24 Şubat 1979. Günlerden Cumartesi. İstanbul- Fatih Camii'nin avlusu iğne atsanız yere düşmeyecek kadar kalabalık. Anadolu'nun her şehrinden akın akın gelen binlerce diriliş eri olan Akıncılar Derneği mensupları Caminin avlusunda musalla taşında yatmakta olan dava arkadaşları Şehid Metin Yüksel'i son yolculuğuna uğurlamak için bekliyorlar. Ortalıkta bir şehid sessizliği var. Hüzün kokuyor cami avlusu. Gözyaşları Akıncı yol bulmuş akıyor yüreklerden. Herkes birbirine sarılıp baş sağlığı diliyor. İzmir Akıncıları olarak diğer şehirlerden bizim bir farkımız var. Şehidimizi en son görenlerden biri de bizleriz çünkü. Metin Yüksel şehid edilmeden önce son akşamı rahmetli Osman Yurdabakan, Ali, Hüseyin, Serdar, Mehmet Ağabey, Zeki Ağabey, Hamza ağabey ve ben birlikte geçirip onu İzmir'den İstanbul'a yolcu etmiştik. Fatih'te Cuma namazı çıkışında caminin merdivenlerinde Ülkücü- Kavmiyetçi olarak bilinen güruh tarafından hunharca ve kalleşçe yaylım ateşine tutulan Metin Yüksel, daha orada Hakk'ın şerbetini içerek son nefesini verir. Metin'in şehadet haberini alan bizler Cuma akşamı bu kez onu son yolculuğuna uğurlamak üzere dayanılmaz bir acı ve elem içerisinde yola çıkıp, Cumartesi sabahı İstanbul'a geldik. Aylardan şubattı ve İstanbul revnaklı kar esintisiyle beyaza boyanmıştı. Havanın buzul kokan soğuğu içimize işlemiyordu sanki. Harem'den araba vapuruyla Sirkeci'ye, oradan da yürüyerek Fatih Camii'ne gidip, Hasan Hüseyin, Abdullah gibi pek çok öğrenci dostla buluştuk. Caminin iki yakasında bulunan yurtlarda misafir edildik. Metin'in şehid edilişiyle ilgili pek çok şaibeyi de konuştuk uzun uzun. Tabiî aziz şehidimize Fatihaları da eksik etmeyerek. Sonra cenaze namazı. Ve Metin Yüksel'in babası Sadreddin Hocaefendi konuştu şehid oğlunun başında. Sesi vakurdu. "İnanıyorum ki oğlum şehid düşmüştür" derken sesi titrese de çok anlamlı ve manidar bir konuşma yapmıştı. Konuşmasında Hz. Peygamber'in Sünen-i Ebu Davud'da geçen "Halkı kavmiyetçilik, ırkçılık fikrine çağıran bizden değildir. Kavmiyetçilik uğruna savaşan bizden değildir. Kavmiyetçilik için ölen de bizden değildir." şeklindeki hadisine vurgu yaparak kavmiyetçilik illetiyle oğlu Metin'i şehid edenleri uyarmıştı. Sonra sevgili şehidimiz Metin Yüksel'in naşını on binlerce Akıncı ellerimiz üzerinde taşıyarak geçici istirahatgâhına yerleştirdik.

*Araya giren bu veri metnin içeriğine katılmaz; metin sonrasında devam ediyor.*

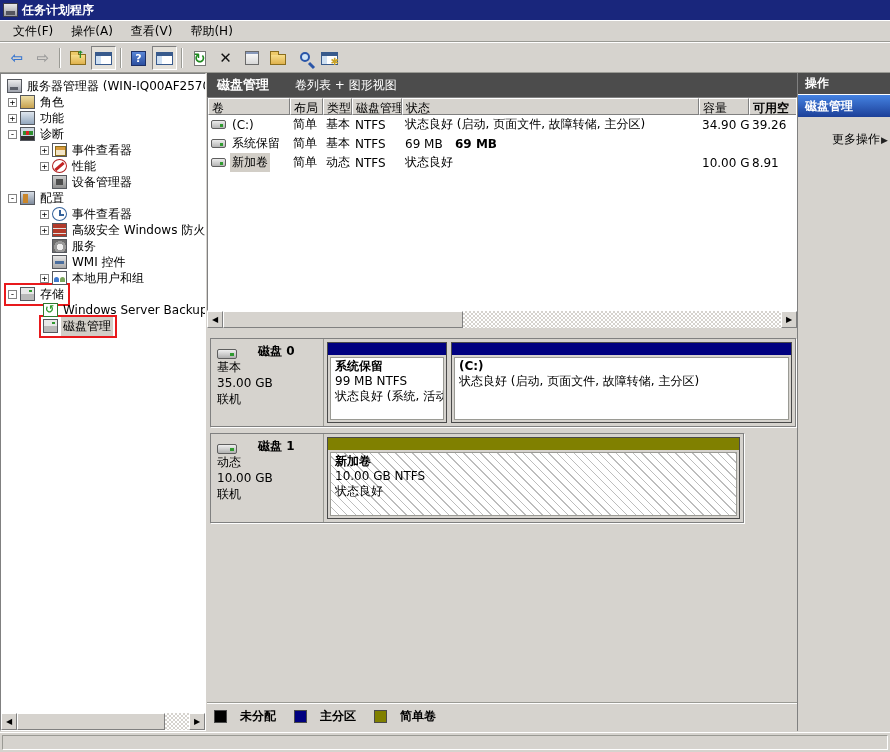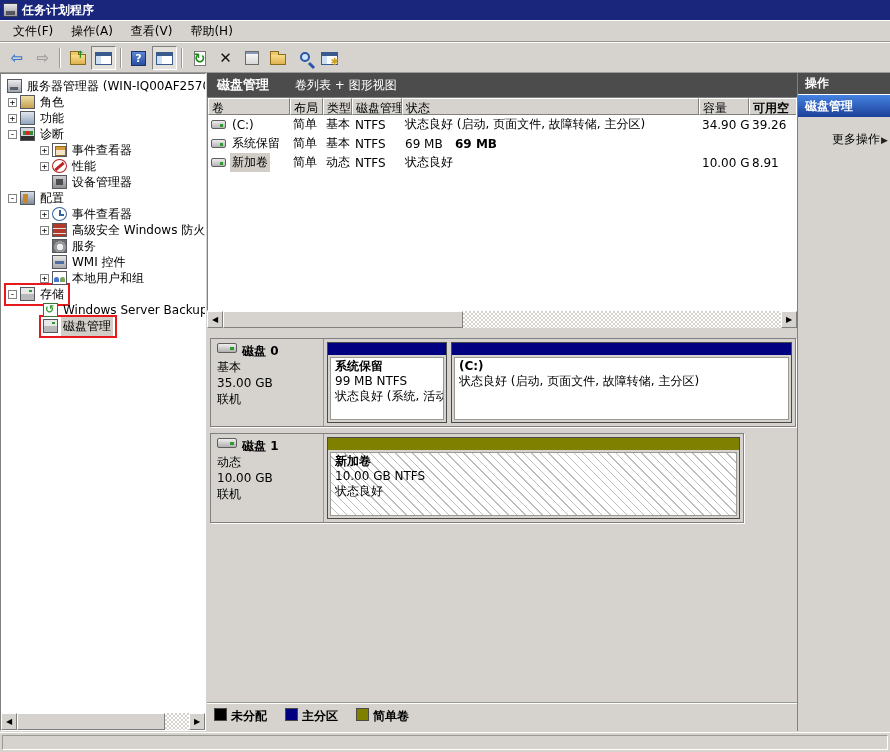"磁盘 0" .disk-title { align-items: flex-start -> flex-end; gap: 5px -> 21px }
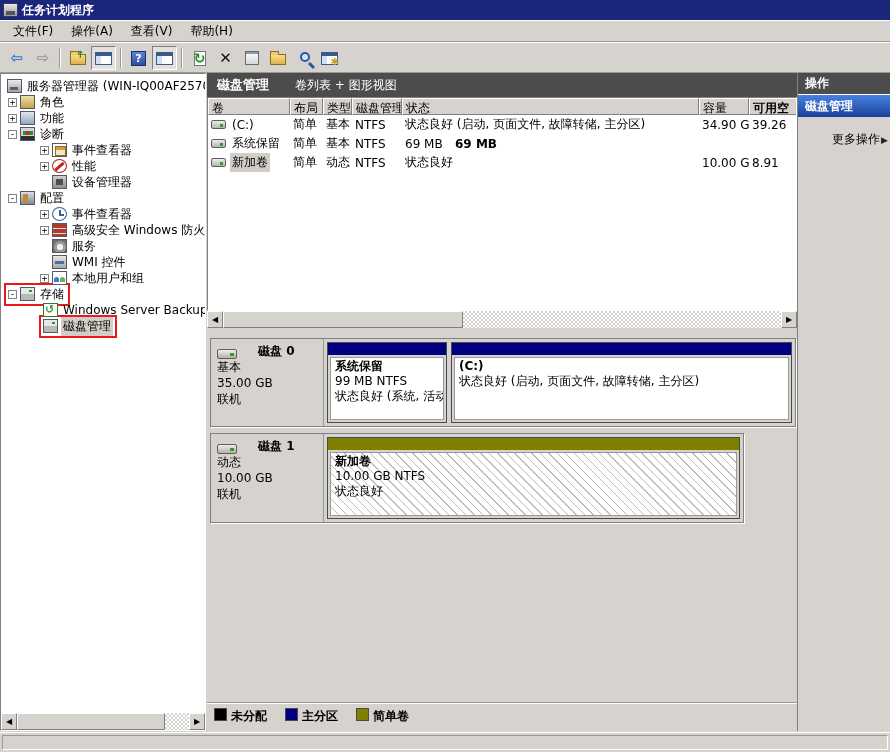"未分配" .legend-item { align-items: none -> center; gap: 4px -> 13px }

Gel zaman git zaman derken Sadreddin Hocaefendi'nin oğlunun şehid edilişi karşısındaki metanet ve dirayetli tavrı beni hep düşündürdü. Ona sabır ve teselli veren ne olmuştu? Hangi hadise onun büyük acısına merhem olmuştu? Bunun cevabını ancak Metin'in şehadetinin üzerinden 8-9 sene geçtikten sonra öğrenebildim. Yakın geçmişte vefat eden merhum Sadreddin Hoca'nın 1986 yılında Madve Yayınlarınca neşredilen "Makaleler-II" başlıklı eserde geçiyordu, benim aradığım sorunun cevabı. Daha sonra bunu Sadi Yüksel de 1992'de yayınlanan "Şehadet ve Şehid Metin Yüksel" başlıklı aynı yayınevi tarafından neşredilen eserine de iktibas etmişti aynı cevabı.
Sadreddin Yüksel Hoca'nın teselli bulup metanet kazandığı bu hadiseyi onun kaleminden pek çok kez okudum. Bazı kereler okuyucularla paylaşmak istediysem de mümkün olmadı. Demek nasip bugüneymiş. Dostum, dava arkadaşım Şehid Metin Yüksel'i bir kez daha 30 yıl sonra rahmetle anarken, sevgili babası merhum Sadreddin Yüksel Hocamızı da rahmetle anıyor ve Sadreddin Hoca'nın kaleminden İslâm tarihindeki şehidlik ve şehadet üzerine çok ibret verici hadiseyi aşağıya aktarıyorum:
"Rahmetli oğlum Metin Yüksel'in şehadeti zamanında o ezici musibetime karşı bana en fazla manevi güç kazandıran ve teselli veren şeylerden birisi de "Kısas'ün min et- Tarihi" adlı eserde geçen şu aşağıdaki kısım oldu. Belki aynı duruma düşen din kardeşlerime de faydalı olur diye o bölümün tercümesini yaptım. Parça şöyledir:
"... Abdullah bin Zübeyir, bir daha hücuma geçince Şam'lı askerler hazan yaprakları gibi kılıcının altında dökülmeye başladılar. Sonra bir kaçışma ki, bir dağılma ki sorma... Fakat savaş alanında Abdullah'ın karşısına çıkmaktan ve kılıçla ona mukavemet etmekten son derece aciz bir namert adam, korkakça, alçakça Abdullah'ın yüzüne bir taş fırlattı. Ve onunla Abdullah'ın mübarek yüzünü parçaladı. Abdullah, kendisinde tarifi mümkün olmayan korkunç bir acı ve elem hissetti. Dünya onun etrafında dönmeye başladı. Gözünde manzaralar birbirine karıştı. Artık hiçbir şeyi göremez oldu. Ve sonra yere yıkıldı...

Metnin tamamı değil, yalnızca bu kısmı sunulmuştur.